A: I had my orientation at the beginning of summer. It made it feel like school was right around the corner, but I still had most of the summer. They gave a tour of campus and we made our class selections; it was well planned out, though.

Q: What was your first impression?

A: Move-in day, I felt like I was thrown into a really long summer camp. I found the transition really easy; it was smooth. It’s a big change, but it was never an overwhelming experience. That first week was super fun; we did things that didn’t involve school work.

On the first day of class, I noticed that all my teachers are pretty cool. The classes are appropriately difficult, and the classes that I am taking are pretty cool. We are building an automated battery sorter in one of my classes. It’s supposed to test whether a battery is good or bad, and then (a person can) toss them if they aren’t good. My team is looking for at least a three-battery sorter machine.

Q: How are your classes?

A: Mechanics 140 is my favorite class because it’s by far the most interesting. I have a class called Sustainable Manufacturing; we are building a hoist winch and all the parts that go into it. Since we are building most of the parts, we get to work in the metal shop lab area, and we got to weld and cast the parts out of aluminum. When it’s work time, they blast rock ’n’ roll over the speakers.

Q: Any classes you hate?

A: Nope! My communications class is not as interesting as a class where you build something or where you get to do more hands-on interesting things.

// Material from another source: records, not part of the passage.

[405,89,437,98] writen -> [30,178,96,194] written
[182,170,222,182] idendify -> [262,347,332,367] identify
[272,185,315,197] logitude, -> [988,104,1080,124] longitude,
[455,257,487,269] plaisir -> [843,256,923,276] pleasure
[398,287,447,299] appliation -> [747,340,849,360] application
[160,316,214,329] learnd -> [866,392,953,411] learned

It’s not a bad class, just not particularly interesting.

Q: Was there anything that surprised you?

A: I never really imagined college too clearly, so if you don’t set up preconceptions, you can roll with it. Nothing shocking, just different. My older sister Jamie, ’10, was able to give me the rundown on how schedules work and how you have to take a different approach to studying—like at college it is more about the studying on your own and less about just getting the homework done.

Q: How about the professors?

A: Besides my communications class, all my classes are taught by the professor, not by TAs. But my communications professor has online lectures; when I go to class, it is with the grad student. So far, all the teachers have been really fair and honest about grading and teaching. It’s definitely an advantage to be taught by your professors rather than grad students.

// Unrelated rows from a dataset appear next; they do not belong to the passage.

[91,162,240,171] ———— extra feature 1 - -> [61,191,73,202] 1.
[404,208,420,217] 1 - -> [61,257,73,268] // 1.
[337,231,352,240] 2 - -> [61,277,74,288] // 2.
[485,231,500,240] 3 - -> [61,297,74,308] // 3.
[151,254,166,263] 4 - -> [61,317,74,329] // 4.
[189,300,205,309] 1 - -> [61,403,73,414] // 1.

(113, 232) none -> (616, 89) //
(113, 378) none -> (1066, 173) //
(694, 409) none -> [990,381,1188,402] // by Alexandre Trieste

Q: How’s the roommate situation?

A: I have a good roommate. I don’t think that we have had any disagreements. It’s been a great experience. We filled out a small form with a bunch of lifestyle questions; I think that that is the main basis.

Q: Now is the most important question – how is the food?

A: I’m in honors housing for people who are in the honors program. You get priority registration and different classes.  I’m in a “house” that has 14 people in it, and we have a kitchen, but we only get four meals a week. The food at the cafeteria isn’t that good to be honest, and it’s great to be able to eat how you want to. I personally haven’t cooked too much, mainly sandwiches, but a few people have been cooking a lot, and usually they just share it with the rest of us.

Q: How is the honors program? Would you recommend others to sign up for it?

A: I would sign up for the honors program, because other than maintaining a 3.5 GPA in the honors program, there aren’t any repercussions other than losing your honors status. You don’t even have to live in honors housing if you don’t want to. The classes are better, and you get priority in selecting classes.

Q: Are you involved in Greek life?

A: I am not, and I don’t intend on it. I know a little bit about it, but it doesn’t really hold a lot of appeal for me.

Q: Any advice for the class of 2015?

A: You don’t have to go to that “great school.” Where you go doesn’t have to be Ivy League or a UC. They aren’t always a great fit for everyone. Don’t get caught up in school labels!